───── Dataset excerpts ─────
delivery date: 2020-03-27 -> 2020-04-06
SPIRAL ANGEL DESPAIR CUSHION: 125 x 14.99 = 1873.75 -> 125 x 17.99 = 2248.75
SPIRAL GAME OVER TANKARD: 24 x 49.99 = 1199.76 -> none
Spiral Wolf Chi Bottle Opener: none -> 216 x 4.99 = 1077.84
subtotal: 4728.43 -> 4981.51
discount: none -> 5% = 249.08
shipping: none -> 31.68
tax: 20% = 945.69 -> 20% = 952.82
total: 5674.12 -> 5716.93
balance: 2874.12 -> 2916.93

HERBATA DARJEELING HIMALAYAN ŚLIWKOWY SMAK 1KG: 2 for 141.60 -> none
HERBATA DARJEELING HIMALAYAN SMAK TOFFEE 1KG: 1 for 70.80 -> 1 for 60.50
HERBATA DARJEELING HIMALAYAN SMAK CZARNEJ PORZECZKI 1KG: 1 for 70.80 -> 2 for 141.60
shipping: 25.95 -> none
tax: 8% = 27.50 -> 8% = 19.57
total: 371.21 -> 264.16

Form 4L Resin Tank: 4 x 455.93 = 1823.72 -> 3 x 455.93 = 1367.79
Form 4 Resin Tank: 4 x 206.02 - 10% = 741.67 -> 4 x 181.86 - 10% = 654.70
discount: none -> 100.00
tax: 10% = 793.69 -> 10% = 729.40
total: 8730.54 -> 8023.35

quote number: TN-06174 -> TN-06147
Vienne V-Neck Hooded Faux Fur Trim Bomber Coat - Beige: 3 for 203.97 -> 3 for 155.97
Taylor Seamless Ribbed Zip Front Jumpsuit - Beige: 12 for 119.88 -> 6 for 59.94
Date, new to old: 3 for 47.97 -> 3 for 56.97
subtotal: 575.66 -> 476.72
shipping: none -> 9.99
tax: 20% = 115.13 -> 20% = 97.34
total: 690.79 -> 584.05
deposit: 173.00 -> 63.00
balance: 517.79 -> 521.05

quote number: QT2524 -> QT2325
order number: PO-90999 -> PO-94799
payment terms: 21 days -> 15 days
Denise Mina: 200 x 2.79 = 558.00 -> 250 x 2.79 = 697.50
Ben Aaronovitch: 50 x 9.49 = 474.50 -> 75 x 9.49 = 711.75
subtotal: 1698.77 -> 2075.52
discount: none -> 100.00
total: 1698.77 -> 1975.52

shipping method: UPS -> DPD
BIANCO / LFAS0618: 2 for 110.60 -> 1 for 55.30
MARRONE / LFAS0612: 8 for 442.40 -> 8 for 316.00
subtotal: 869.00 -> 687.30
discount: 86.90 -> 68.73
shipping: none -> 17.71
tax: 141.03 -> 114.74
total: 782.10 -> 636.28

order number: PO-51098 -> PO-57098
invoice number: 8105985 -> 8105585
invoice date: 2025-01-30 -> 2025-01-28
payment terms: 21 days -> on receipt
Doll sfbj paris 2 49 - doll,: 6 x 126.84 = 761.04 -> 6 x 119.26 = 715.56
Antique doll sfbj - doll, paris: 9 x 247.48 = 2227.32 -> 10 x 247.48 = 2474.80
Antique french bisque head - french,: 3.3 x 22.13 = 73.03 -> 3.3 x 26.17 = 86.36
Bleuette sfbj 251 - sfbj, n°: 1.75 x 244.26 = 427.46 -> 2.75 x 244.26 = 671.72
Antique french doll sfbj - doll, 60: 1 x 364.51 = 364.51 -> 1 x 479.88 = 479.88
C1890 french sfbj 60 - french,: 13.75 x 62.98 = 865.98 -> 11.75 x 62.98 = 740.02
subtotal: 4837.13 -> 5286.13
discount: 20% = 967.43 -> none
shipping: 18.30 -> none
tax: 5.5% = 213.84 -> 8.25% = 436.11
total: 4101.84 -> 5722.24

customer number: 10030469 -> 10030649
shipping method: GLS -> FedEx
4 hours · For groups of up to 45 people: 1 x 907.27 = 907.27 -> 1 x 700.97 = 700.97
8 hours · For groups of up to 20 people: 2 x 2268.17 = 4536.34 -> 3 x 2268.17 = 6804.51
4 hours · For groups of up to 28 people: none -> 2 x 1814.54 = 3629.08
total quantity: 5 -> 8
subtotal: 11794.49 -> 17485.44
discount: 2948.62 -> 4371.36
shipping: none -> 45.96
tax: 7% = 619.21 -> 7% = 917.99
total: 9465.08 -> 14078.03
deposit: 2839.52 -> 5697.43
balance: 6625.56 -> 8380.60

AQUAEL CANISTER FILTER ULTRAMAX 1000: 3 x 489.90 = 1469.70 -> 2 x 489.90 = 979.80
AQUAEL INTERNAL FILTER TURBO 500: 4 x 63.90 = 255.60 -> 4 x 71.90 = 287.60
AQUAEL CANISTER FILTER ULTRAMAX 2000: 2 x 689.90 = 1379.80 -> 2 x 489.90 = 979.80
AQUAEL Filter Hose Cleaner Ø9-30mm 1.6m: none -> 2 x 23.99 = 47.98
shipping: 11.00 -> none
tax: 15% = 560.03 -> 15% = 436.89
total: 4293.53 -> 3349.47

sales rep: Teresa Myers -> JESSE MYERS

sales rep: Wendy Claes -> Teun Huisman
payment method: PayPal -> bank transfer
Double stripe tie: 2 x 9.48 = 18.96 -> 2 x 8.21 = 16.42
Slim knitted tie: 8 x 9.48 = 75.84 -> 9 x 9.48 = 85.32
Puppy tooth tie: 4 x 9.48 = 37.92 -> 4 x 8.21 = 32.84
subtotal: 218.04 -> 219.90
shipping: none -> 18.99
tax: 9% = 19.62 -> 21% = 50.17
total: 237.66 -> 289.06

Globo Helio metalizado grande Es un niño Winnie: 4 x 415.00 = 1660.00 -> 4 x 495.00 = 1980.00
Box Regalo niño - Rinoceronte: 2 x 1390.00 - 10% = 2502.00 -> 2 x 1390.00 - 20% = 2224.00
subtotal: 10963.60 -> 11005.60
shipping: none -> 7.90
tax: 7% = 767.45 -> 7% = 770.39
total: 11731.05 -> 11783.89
─────
• **What you will do**
An exact copy of every record above is what's needed here.

• **Output below**
delivery date: 2020-03-27 -> 2020-04-06
SPIRAL ANGEL DESPAIR CUSHION: 125 x 14.99 = 1873.75 -> 125 x 17.99 = 2248.75
SPIRAL GAME OVER TANKARD: 24 x 49.99 = 1199.76 -> none
Spiral Wolf Chi Bottle Opener: none -> 216 x 4.99 = 1077.84
subtotal: 4728.43 -> 4981.51
discount: none -> 5% = 249.08
shipping: none -> 31.68
tax: 20% = 945.69 -> 20% = 952.82
total: 5674.12 -> 5716.93
balance: 2874.12 -> 2916.93

HERBATA DARJEELING HIMALAYAN ŚLIWKOWY SMAK 1KG: 2 for 141.60 -> none
HERBATA DARJEELING HIMALAYAN SMAK TOFFEE 1KG: 1 for 70.80 -> 1 for 60.50
HERBATA DARJEELING HIMALAYAN SMAK CZARNEJ PORZECZKI 1KG: 1 for 70.80 -> 2 for 141.60
shipping: 25.95 -> none
tax: 8% = 27.50 -> 8% = 19.57
total: 371.21 -> 264.16

Form 4L Resin Tank: 4 x 455.93 = 1823.72 -> 3 x 455.93 = 1367.79
Form 4 Resin Tank: 4 x 206.02 - 10% = 741.67 -> 4 x 181.86 - 10% = 654.70
discount: none -> 100.00
tax: 10% = 793.69 -> 10% = 729.40
total: 8730.54 -> 8023.35

quote number: TN-06174 -> TN-06147
Vienne V-Neck Hooded Faux Fur Trim Bomber Coat - Beige: 3 for 203.97 -> 3 for 155.97
Taylor Seamless Ribbed Zip Front Jumpsuit - Beige: 12 for 119.88 -> 6 for 59.94
Date, new to old: 3 for 47.97 -> 3 for 56.97
subtotal: 575.66 -> 476.72
shipping: none -> 9.99
tax: 20% = 115.13 -> 20% = 97.34
total: 690.79 -> 584.05
deposit: 173.00 -> 63.00
balance: 517.79 -> 521.05

quote number: QT2524 -> QT2325
order number: PO-90999 -> PO-94799
payment terms: 21 days -> 15 days
Denise Mina: 200 x 2.79 = 558.00 -> 250 x 2.79 = 697.50
Ben Aaronovitch: 50 x 9.49 = 474.50 -> 75 x 9.49 = 711.75
subtotal: 1698.77 -> 2075.52
discount: none -> 100.00
total: 1698.77 -> 1975.52

shipping method: UPS -> DPD
BIANCO / LFAS0618: 2 for 110.60 -> 1 for 55.30
MARRONE / LFAS0612: 8 for 442.40 -> 8 for 316.00
subtotal: 869.00 -> 687.30
discount: 86.90 -> 68.73
shipping: none -> 17.71
tax: 141.03 -> 114.74
total: 782.10 -> 636.28

order number: PO-51098 -> PO-57098
invoice number: 8105985 -> 8105585
invoice date: 2025-01-30 -> 2025-01-28
payment terms: 21 days -> on receipt
Doll sfbj paris 2 49 - doll,: 6 x 126.84 = 761.04 -> 6 x 119.26 = 715.56
Antique doll sfbj - doll, paris: 9 x 247.48 = 2227.32 -> 10 x 247.48 = 2474.80
Antique french bisque head - french,: 3.3 x 22.13 = 73.03 -> 3.3 x 26.17 = 86.36
Bleuette sfbj 251 - sfbj, n°: 1.75 x 244.26 = 427.46 -> 2.75 x 244.26 = 671.72
Antique french doll sfbj - doll, 60: 1 x 364.51 = 364.51 -> 1 x 479.88 = 479.88
C1890 french sfbj 60 - french,: 13.75 x 62.98 = 865.98 -> 11.75 x 62.98 = 740.02
subtotal: 4837.13 -> 5286.13
discount: 20% = 967.43 -> none
shipping: 18.30 -> none
tax: 5.5% = 213.84 -> 8.25% = 436.11
total: 4101.84 -> 5722.24

customer number: 10030469 -> 10030649
shipping method: GLS -> FedEx
4 hours · For groups of up to 45 people: 1 x 907.27 = 907.27 -> 1 x 700.97 = 700.97
8 hours · For groups of up to 20 people: 2 x 2268.17 = 4536.34 -> 3 x 2268.17 = 6804.51
4 hours · For groups of up to 28 people: none -> 2 x 1814.54 = 3629.08
total quantity: 5 -> 8
subtotal: 11794.49 -> 17485.44
discount: 2948.62 -> 4371.36
shipping: none -> 45.96
tax: 7% = 619.21 -> 7% = 917.99
total: 9465.08 -> 14078.03
deposit: 2839.52 -> 5697.43
balance: 6625.56 -> 8380.60

AQUAEL CANISTER FILTER ULTRAMAX 1000: 3 x 489.90 = 1469.70 -> 2 x 489.90 = 979.80
AQUAEL INTERNAL FILTER TURBO 500: 4 x 63.90 = 255.60 -> 4 x 71.90 = 287.60
AQUAEL CANISTER FILTER ULTRAMAX 2000: 2 x 689.90 = 1379.80 -> 2 x 489.90 = 979.80
AQUAEL Filter Hose Cleaner Ø9-30mm 1.6m: none -> 2 x 23.99 = 47.98
shipping: 11.00 -> none
tax: 15% = 560.03 -> 15% = 436.89
total: 4293.53 -> 3349.47

sales rep: Teresa Myers -> JESSE MYERS

sales rep: Wendy Claes -> Teun Huisman
payment method: PayPal -> bank transfer
Double stripe tie: 2 x 9.48 = 18.96 -> 2 x 8.21 = 16.42
Slim knitted tie: 8 x 9.48 = 75.84 -> 9 x 9.48 = 85.32
Puppy tooth tie: 4 x 9.48 = 37.92 -> 4 x 8.21 = 32.84
subtotal: 218.04 -> 219.90
shipping: none -> 18.99
tax: 9% = 19.62 -> 21% = 50.17
total: 237.66 -> 289.06

Globo Helio metalizado grande Es un niño Winnie: 4 x 415.00 = 1660.00 -> 4 x 495.00 = 1980.00
Box Regalo niño - Rinoceronte: 2 x 1390.00 - 10% = 2502.00 -> 2 x 1390.00 - 20% = 2224.00
subtotal: 10963.60 -> 11005.60
shipping: none -> 7.90
tax: 7% = 767.45 -> 7% = 770.39
total: 11731.05 -> 11783.89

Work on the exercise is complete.